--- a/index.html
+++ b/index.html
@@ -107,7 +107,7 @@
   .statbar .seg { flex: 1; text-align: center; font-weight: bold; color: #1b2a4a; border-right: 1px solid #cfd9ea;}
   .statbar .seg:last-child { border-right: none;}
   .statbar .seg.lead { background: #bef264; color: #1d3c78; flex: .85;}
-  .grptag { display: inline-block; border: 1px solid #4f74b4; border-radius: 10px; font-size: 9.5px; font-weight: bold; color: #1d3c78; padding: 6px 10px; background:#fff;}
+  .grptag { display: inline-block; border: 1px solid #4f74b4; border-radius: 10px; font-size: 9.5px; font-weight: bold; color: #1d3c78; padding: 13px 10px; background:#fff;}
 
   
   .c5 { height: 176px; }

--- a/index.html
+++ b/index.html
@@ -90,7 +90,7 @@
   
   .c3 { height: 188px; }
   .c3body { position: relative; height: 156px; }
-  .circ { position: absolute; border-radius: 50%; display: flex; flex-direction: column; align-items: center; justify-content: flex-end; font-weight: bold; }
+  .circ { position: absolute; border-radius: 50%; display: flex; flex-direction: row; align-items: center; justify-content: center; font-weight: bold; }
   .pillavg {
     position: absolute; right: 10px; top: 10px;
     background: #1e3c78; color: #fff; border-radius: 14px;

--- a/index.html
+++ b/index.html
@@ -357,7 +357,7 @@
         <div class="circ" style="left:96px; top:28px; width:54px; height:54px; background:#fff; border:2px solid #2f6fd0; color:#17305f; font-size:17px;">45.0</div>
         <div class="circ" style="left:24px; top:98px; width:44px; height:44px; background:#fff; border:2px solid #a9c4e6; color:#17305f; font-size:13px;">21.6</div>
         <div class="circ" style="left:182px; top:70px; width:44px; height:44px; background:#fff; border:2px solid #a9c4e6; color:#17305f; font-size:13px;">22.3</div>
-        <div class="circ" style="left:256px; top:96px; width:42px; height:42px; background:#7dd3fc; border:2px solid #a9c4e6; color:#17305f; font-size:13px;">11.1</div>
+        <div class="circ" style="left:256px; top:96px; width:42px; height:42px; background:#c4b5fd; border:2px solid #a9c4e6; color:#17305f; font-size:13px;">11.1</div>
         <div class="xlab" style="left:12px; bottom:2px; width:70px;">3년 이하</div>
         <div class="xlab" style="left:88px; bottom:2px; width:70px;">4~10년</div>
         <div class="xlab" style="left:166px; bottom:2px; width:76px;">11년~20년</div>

...

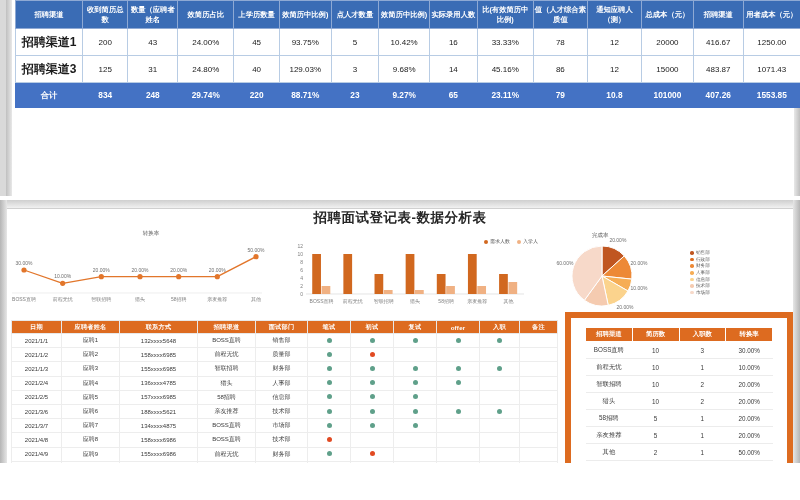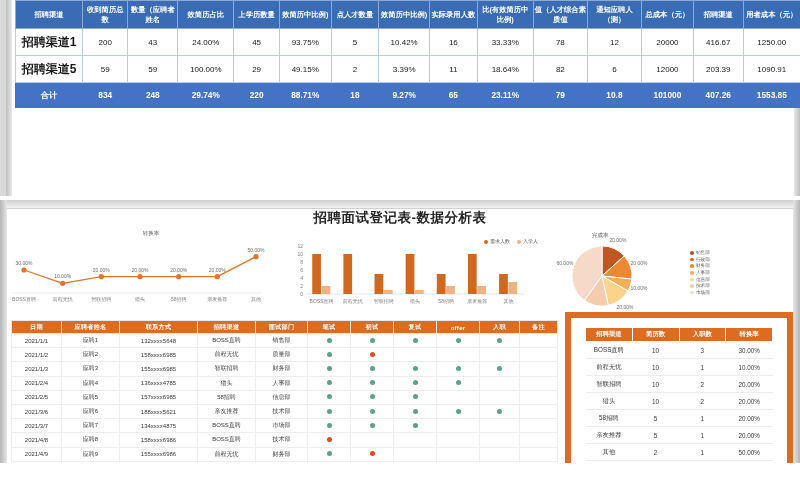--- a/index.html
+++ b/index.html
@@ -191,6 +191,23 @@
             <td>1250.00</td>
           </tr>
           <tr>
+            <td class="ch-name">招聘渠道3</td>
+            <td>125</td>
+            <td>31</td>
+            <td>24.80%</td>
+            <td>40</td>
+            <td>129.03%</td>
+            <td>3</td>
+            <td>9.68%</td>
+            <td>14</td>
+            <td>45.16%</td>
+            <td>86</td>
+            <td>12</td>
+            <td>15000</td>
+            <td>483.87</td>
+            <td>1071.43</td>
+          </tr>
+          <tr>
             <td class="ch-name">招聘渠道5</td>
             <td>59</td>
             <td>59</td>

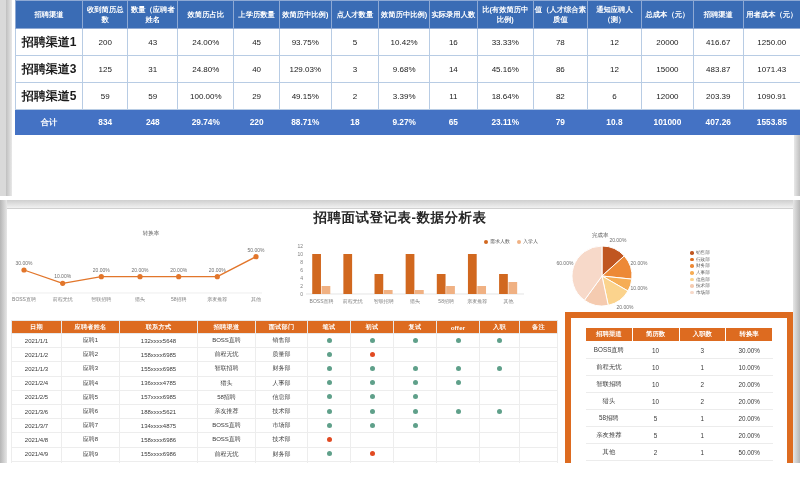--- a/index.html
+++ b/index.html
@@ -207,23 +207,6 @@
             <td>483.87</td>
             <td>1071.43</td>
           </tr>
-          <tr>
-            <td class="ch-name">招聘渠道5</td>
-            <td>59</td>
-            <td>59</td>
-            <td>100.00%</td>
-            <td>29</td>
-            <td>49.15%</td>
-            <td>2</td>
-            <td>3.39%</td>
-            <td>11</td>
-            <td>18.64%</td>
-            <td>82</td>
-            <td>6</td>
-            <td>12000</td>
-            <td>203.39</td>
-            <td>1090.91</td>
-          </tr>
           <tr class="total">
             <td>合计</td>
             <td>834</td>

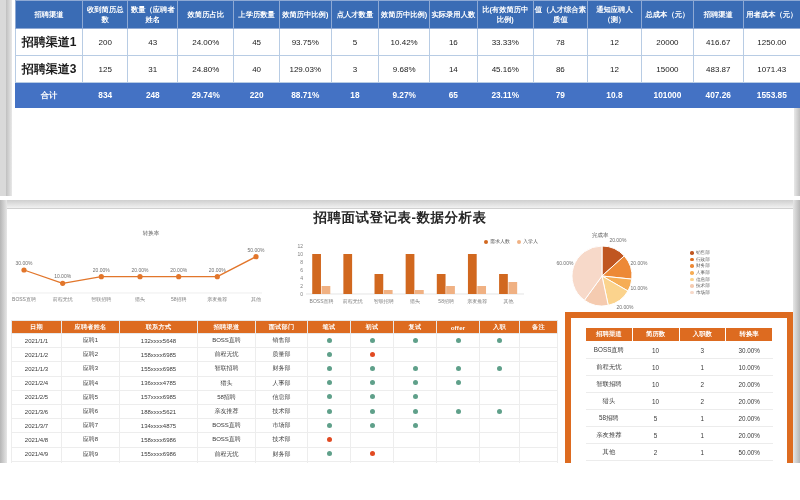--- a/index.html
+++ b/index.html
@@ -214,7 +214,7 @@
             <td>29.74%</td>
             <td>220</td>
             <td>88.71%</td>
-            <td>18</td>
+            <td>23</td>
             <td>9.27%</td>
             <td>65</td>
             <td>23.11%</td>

Activity: Which of the lines in the material above contain "bottom"? Copy each one out.

Your solution:
         <div class="xlab" style="left:12px; bottom:2px; width:70px;">3년 이하</div>
         <div class="xlab" style="left:88px; bottom:2px; width:70px;">4~10년</div>
         <div class="xlab" style="left:166px; bottom:2px; width:76px;">11년~20년</div>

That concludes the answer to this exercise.